Alain Boinet : Le prochain Forum Mondial de l’Eau, qui aura lieu du 21 au 26 mars 2022 à Dakar au Sénégal, tiendra t’il toutes ses promesses.

Serigne Mbaye Thiam : D’abord ce que je voudrais indiquer que le président Macky Sall et le Sénégal ont la légitimité au niveau mondial d’élever le débat sur l’eau au niveau des chefs d’Etats, de gouvernement, et des grandes institutions. Je rappelle que lors de sa présidence du Conseil de Sécurité de l’ONU, c’est le Sénégal, par la voix du chef de l’Etat qui a pour la première fois en 70 ans, posé un débat sur l’eau au Conseil de sécurité, c’était la paix et sécurité. Tout le monde s’est rendu compte à l’époque qu’effectivement en 70 ans c’était la première fois que la question de l’eau était posée au Conseil de sécurité et cette initiative du Sénégal a permis d’ouvrir le débat en plaçant la question de l’eau à un niveau mondial.

Et c’est dans le continuum de cette initiative que le Président a pensé que pour le Forum de l’Eau de Dakar qui se tient en mars 2022, il faudrait innover et élargir à côté des acteurs gouvernementaux, ceux de la société civile, du secteur privé, des collectivités, des parlements. Il faut en profiter pour faire un sommet des chefs d’État des gouvernements et des grandes institutions. La question de l’eau est une question éminemment politique et ce matin lors des premières interventions au cours de ces deux réunions des parties prenantes, beaucoup sont revenus sur la question de l’engagement politique au plus haut niveau.
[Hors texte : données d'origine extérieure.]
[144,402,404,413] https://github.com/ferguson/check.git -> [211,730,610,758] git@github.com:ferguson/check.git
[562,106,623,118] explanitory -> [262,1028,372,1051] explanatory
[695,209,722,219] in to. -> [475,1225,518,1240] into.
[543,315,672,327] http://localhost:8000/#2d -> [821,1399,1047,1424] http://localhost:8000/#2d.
C’est cet engagement politique au plus haut niveau que le Président Macky Sall a voulu imprimer en perspective justement de cette conférence de 2023 aux Nations Unies sur les questions de l’eau et je suis persuadé que c’est une question qui va traverser aussi sa présidence de l’Union africaine en 2022.
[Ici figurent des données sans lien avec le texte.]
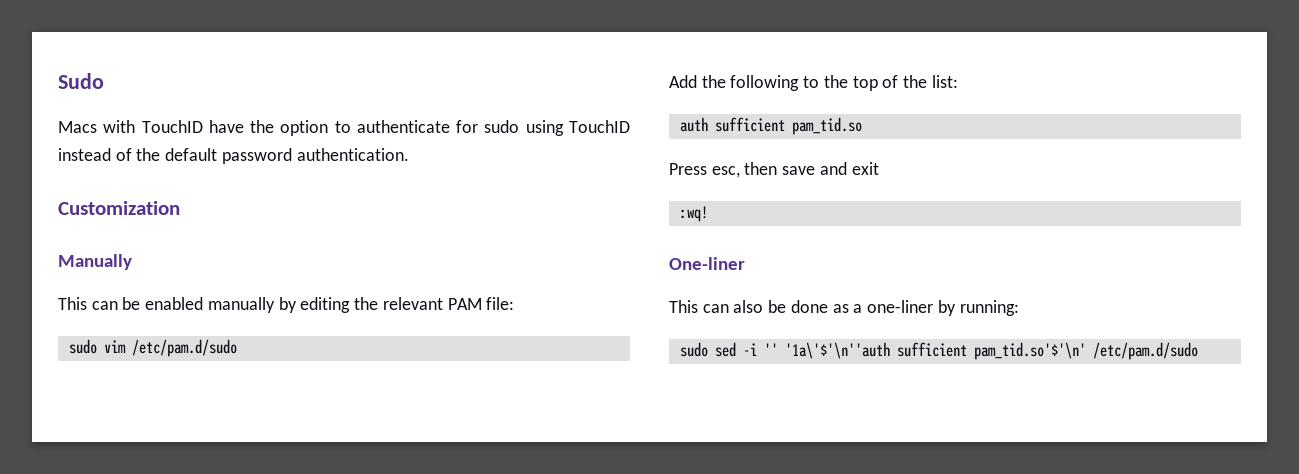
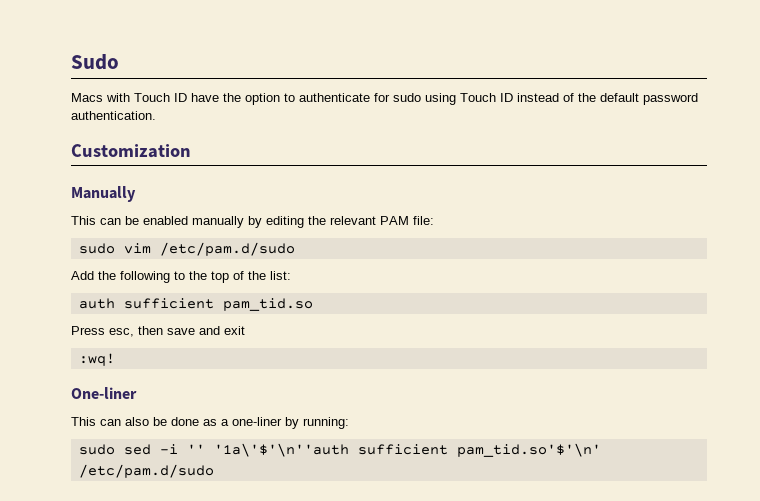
[141,120,203,133] TouchID -> [134,93,187,102] Touch ID
[568,120,630,133] TouchID -> [460,93,513,102] Touch ID

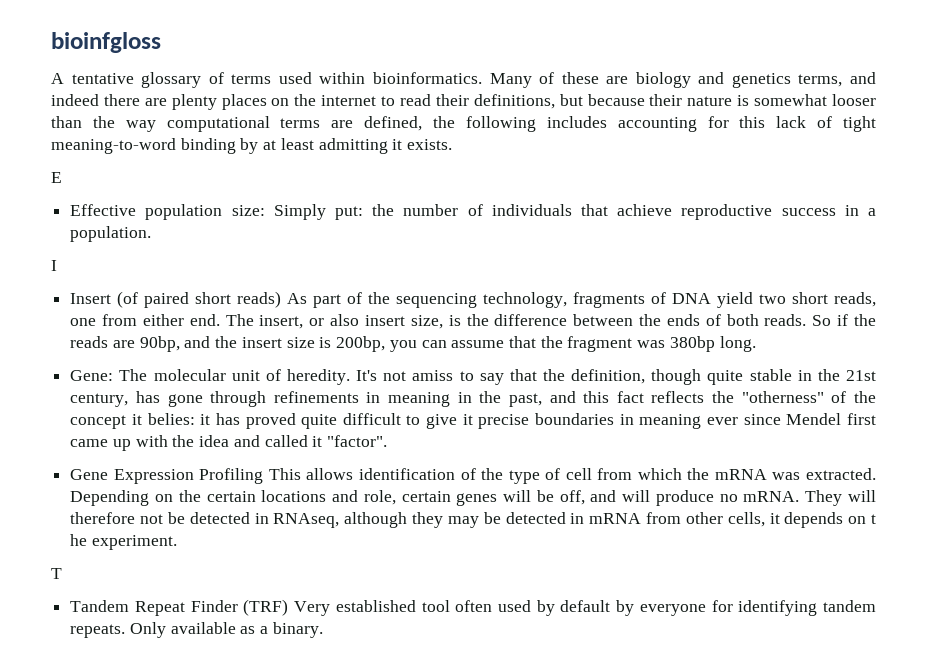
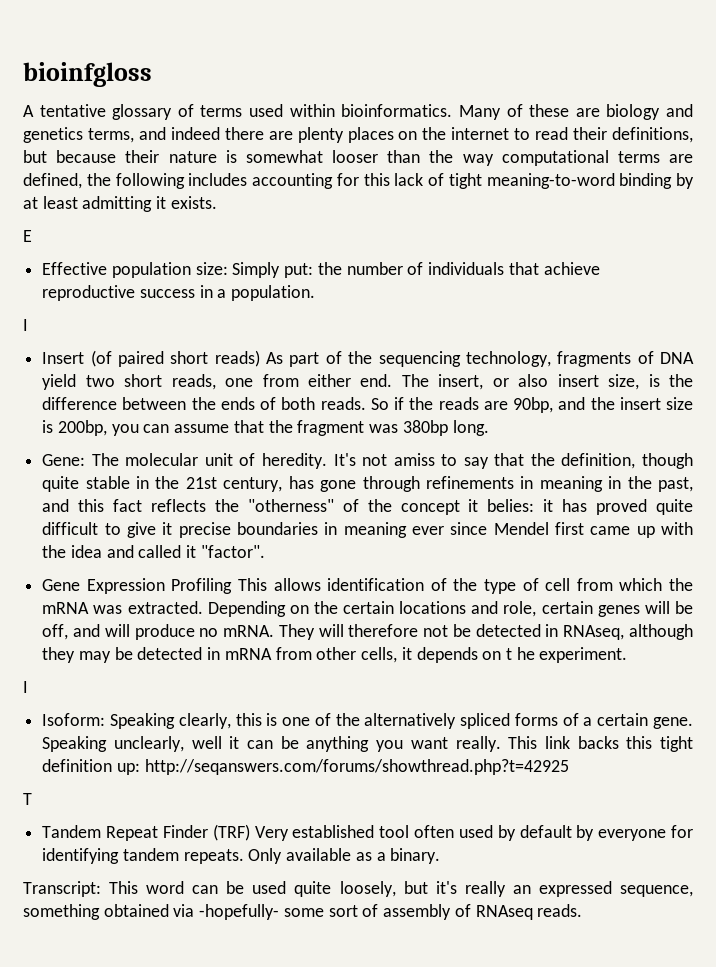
(177, 542) none -> [23,681,28,693] [42,713,693,729] [42,736,693,752] [42,759,569,775] // I // Isoform: Speaking clearly, this is one of the alternatively spliced forms of a certain gene. Speaking unclearly, well it can be anything you want really. This link backs this tight definition up: http://seqanswers.com/forums/showthread.php?t=42925
(323, 630) none -> [23,881,694,897] [23,904,583,920] // Transcript: This word can be used quite loosely, but it's really an expressed sequence, something obtained via -hopefully- some sort of assembly of RNAseq reads.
Le Président de la République du Sénagal Macky Sall, à la tribune des Nations Unies en septembre 2016 @ONU

Défis Humanitaires : Le thème de ce forum est celui de « La sécurité de l’eau pour la paix et le développement ». Ne risque-t-il pas d’oublier les pays et populations qui ne sont ni en paix ni en développement, qui font face à des crises et qui ont un urgent besoin d’accès à l’eau et à l’assainissement comme les pays du Sahel ?

Serigne Mbaye Thiam : Je pense que le thème du forum déjà renseigne sur la volonté et l’ambition que nous avons d’avoir une vision holistique de l’eau, le thème je le rappelle, la sécurité de l’eau pour la paix et le développement. Dans le terme il y a le mot « sécurité » il y a le mot « paix » et il y a le mot « développement ».

Nous avons voulu toucher tous les secteurs et je suis persuadé qu’au niveau des sessions spéciales que nous aurons, au niveau des débats du forum, nous aurons à adresser la question de l’accès à l’eau de façon générale. Je veux parler de l’hydraulique et en même temps de l’assainissement. Nous aurons à aborder ces questions dans des contextes difficiles où les populations sont vulnérables ou défavorisées, y compris dans des zones de crises où ces questions-là peuvent poser des enjeux qui  ne sont peut-être pas de développement mais plutôt de survie.

Défis Humanitaires : A l’issue de ces deux jours des parties prenantes à Dakar, est-ce que le FME est bien sur les rails ?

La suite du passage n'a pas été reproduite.